╭─ Data for this task
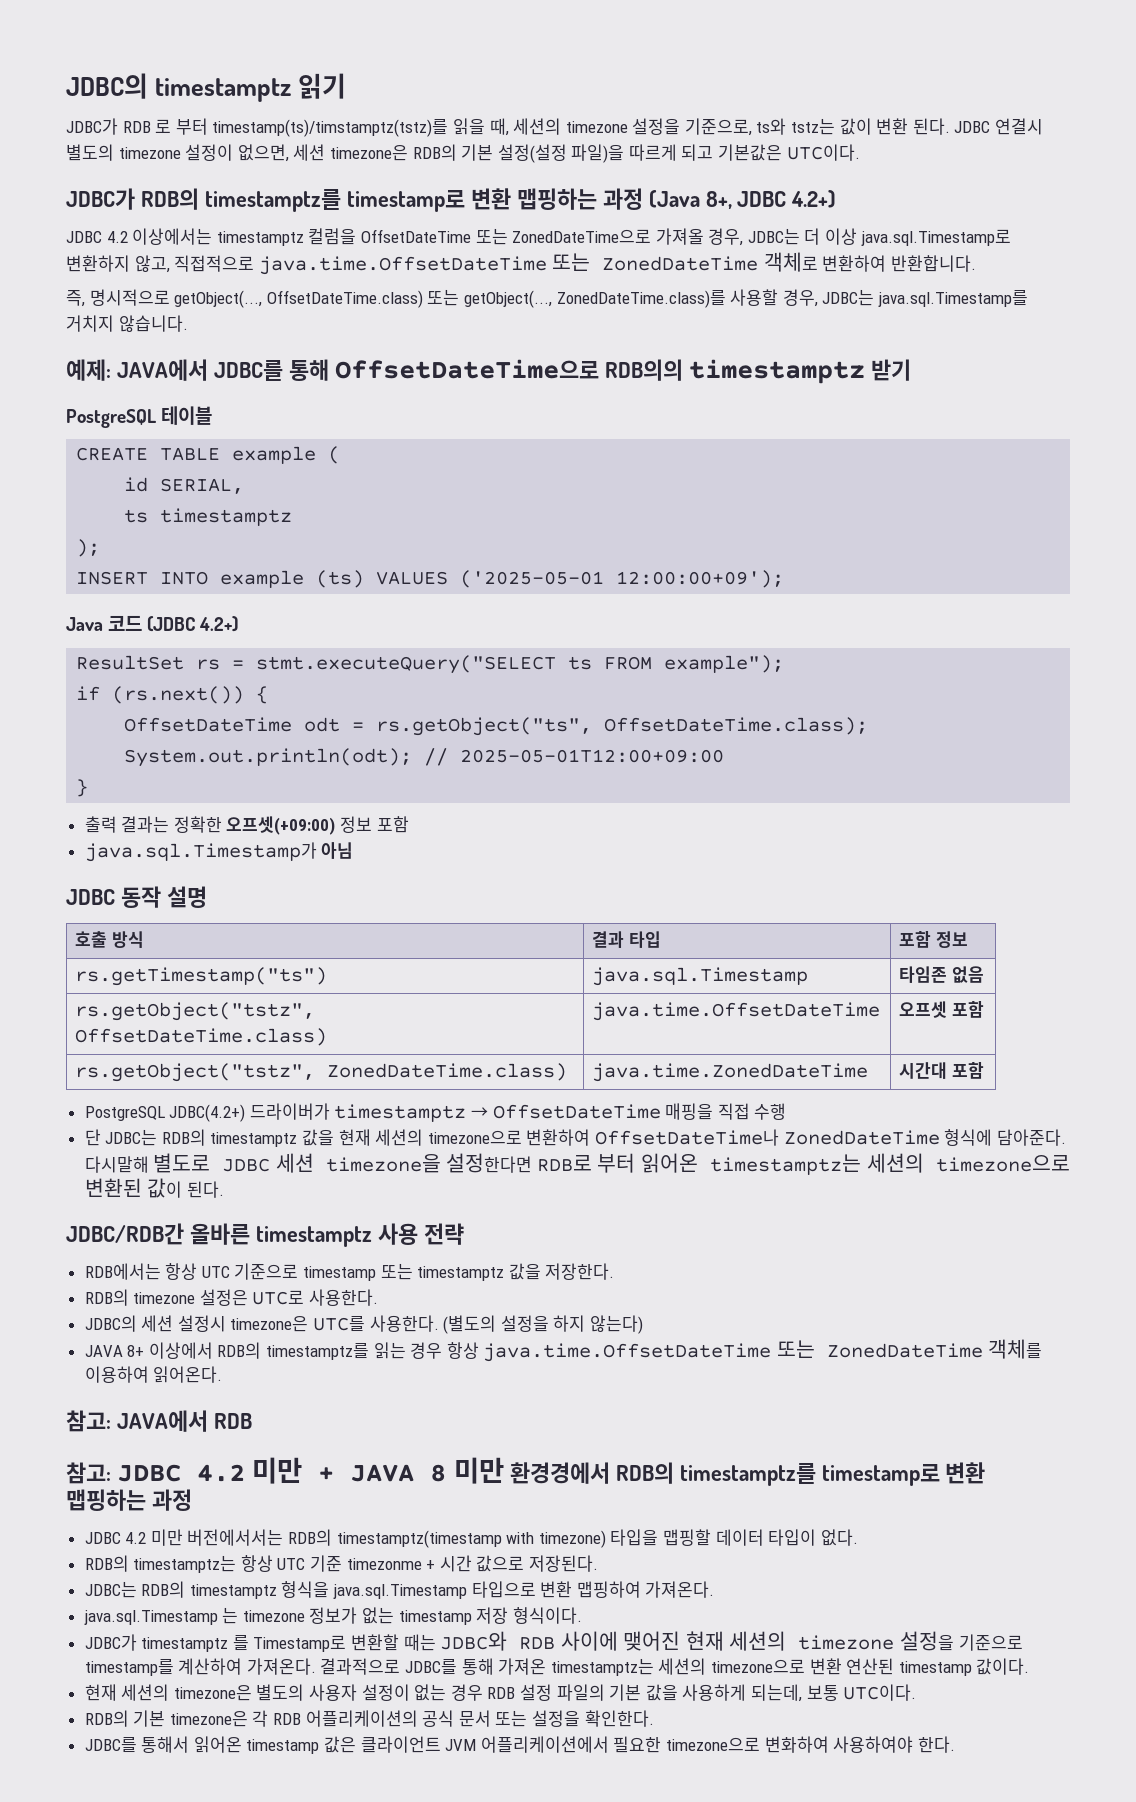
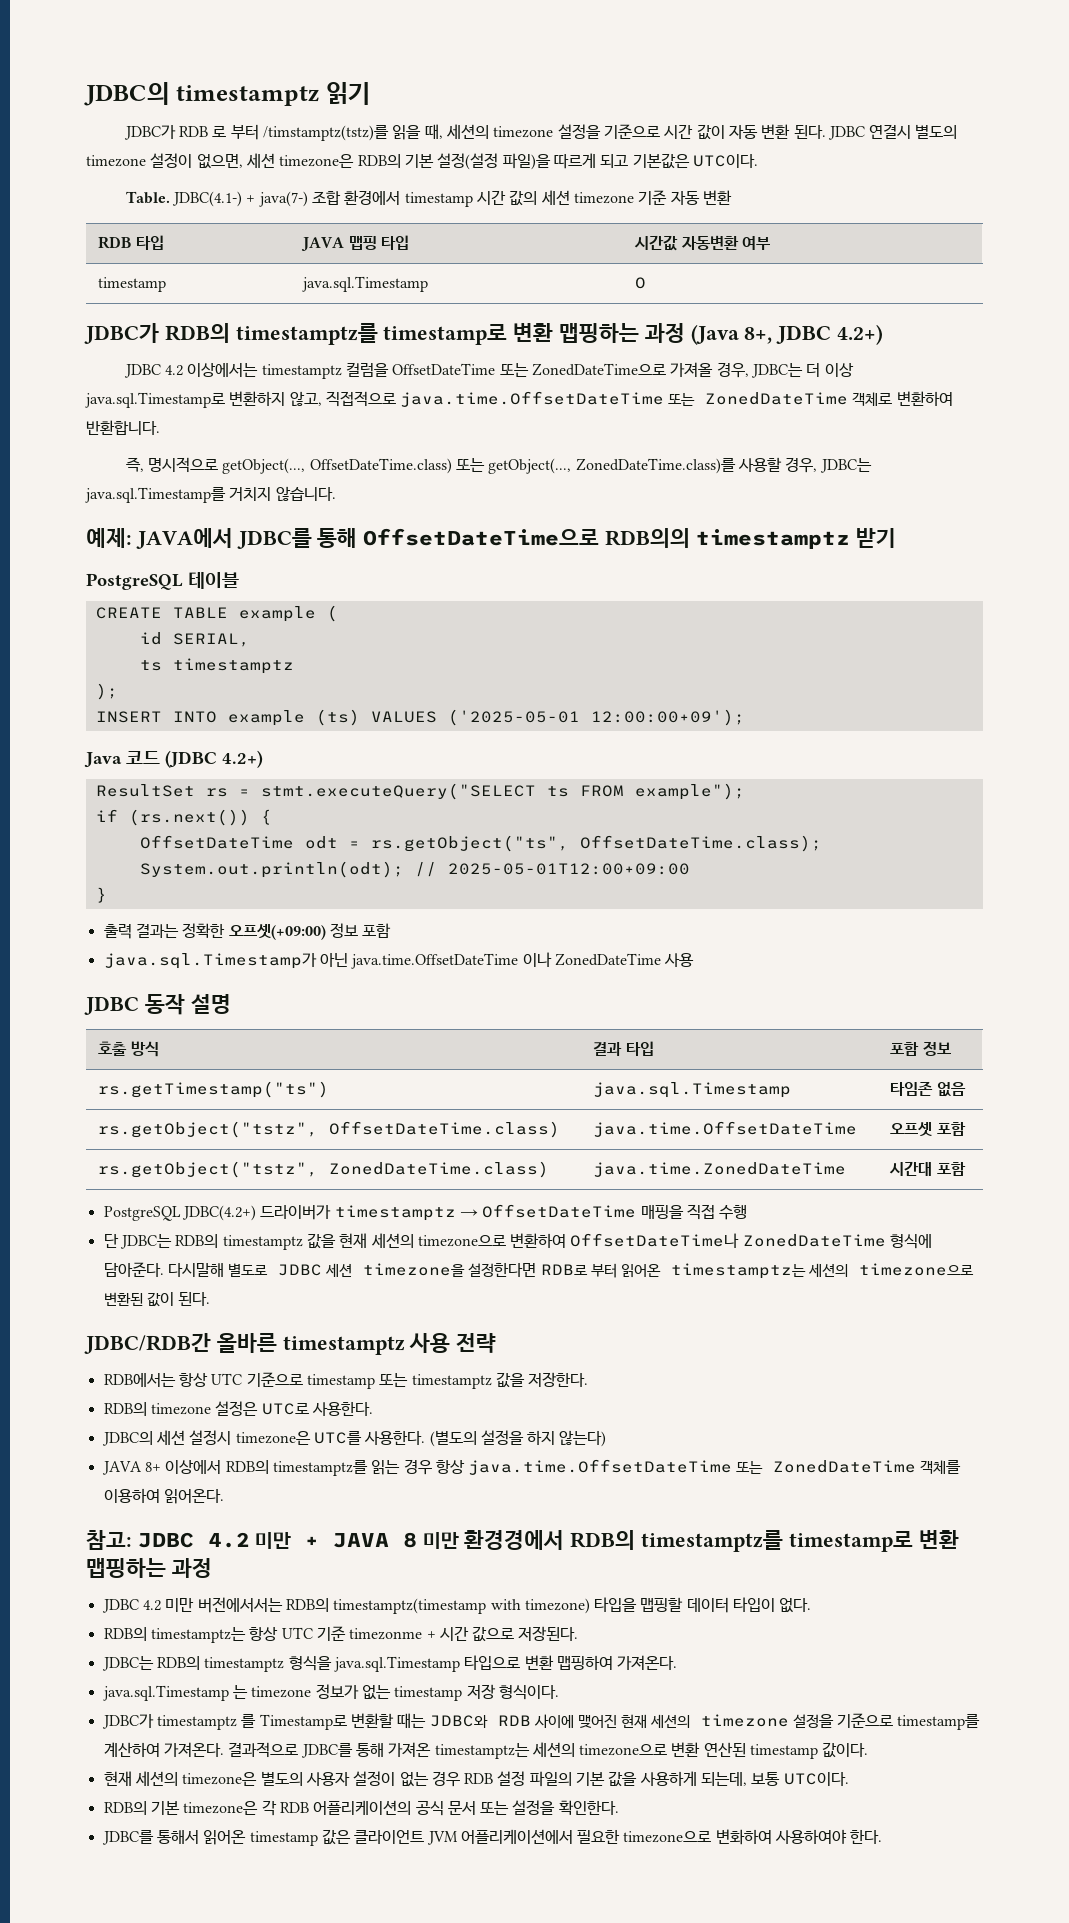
- JDBC가 RDB 로 부터 timestamp(ts)/timstamptz(tstz)를 읽을 때, 세션의 timezone 설정을 기준으로, ts와 tstz는 값이 변환 된다.
+ JDBC가 RDB 로 부터 /timstamptz(tstz)를 읽을 때, 세션의 timezone 설정을 기준으로 시간 값이 자동 변환 된다.
+ Table. JDBC(4.1-) + java(7-) 조합 환경에서 timestamp 시간 값의 세션 timezone 기준 자동 변환
+ RDB 타입 | JAVA 맵핑 타입 | 시간값 자동변환 여부
+ timestamp | java.sql.Timestamp | O
- java.sql.Timestamp가 아님
+ java.sql.Timestamp가 아닌 java.time.OffsetDateTime 이나 ZonedDateTime 사용
- 참고: JAVA에서 RDB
╰─
What to do.
From the listing above, collect each line in which the string "timstamptz" appears.

Task answer.
- JDBC가 RDB 로 부터 timestamp(ts)/timstamptz(tstz)를 읽을 때, 세션의 timezone 설정을 기준으로, ts와 tstz는 값이 변환 된다.
+ JDBC가 RDB 로 부터 /timstamptz(tstz)를 읽을 때, 세션의 timezone 설정을 기준으로 시간 값이 자동 변환 된다.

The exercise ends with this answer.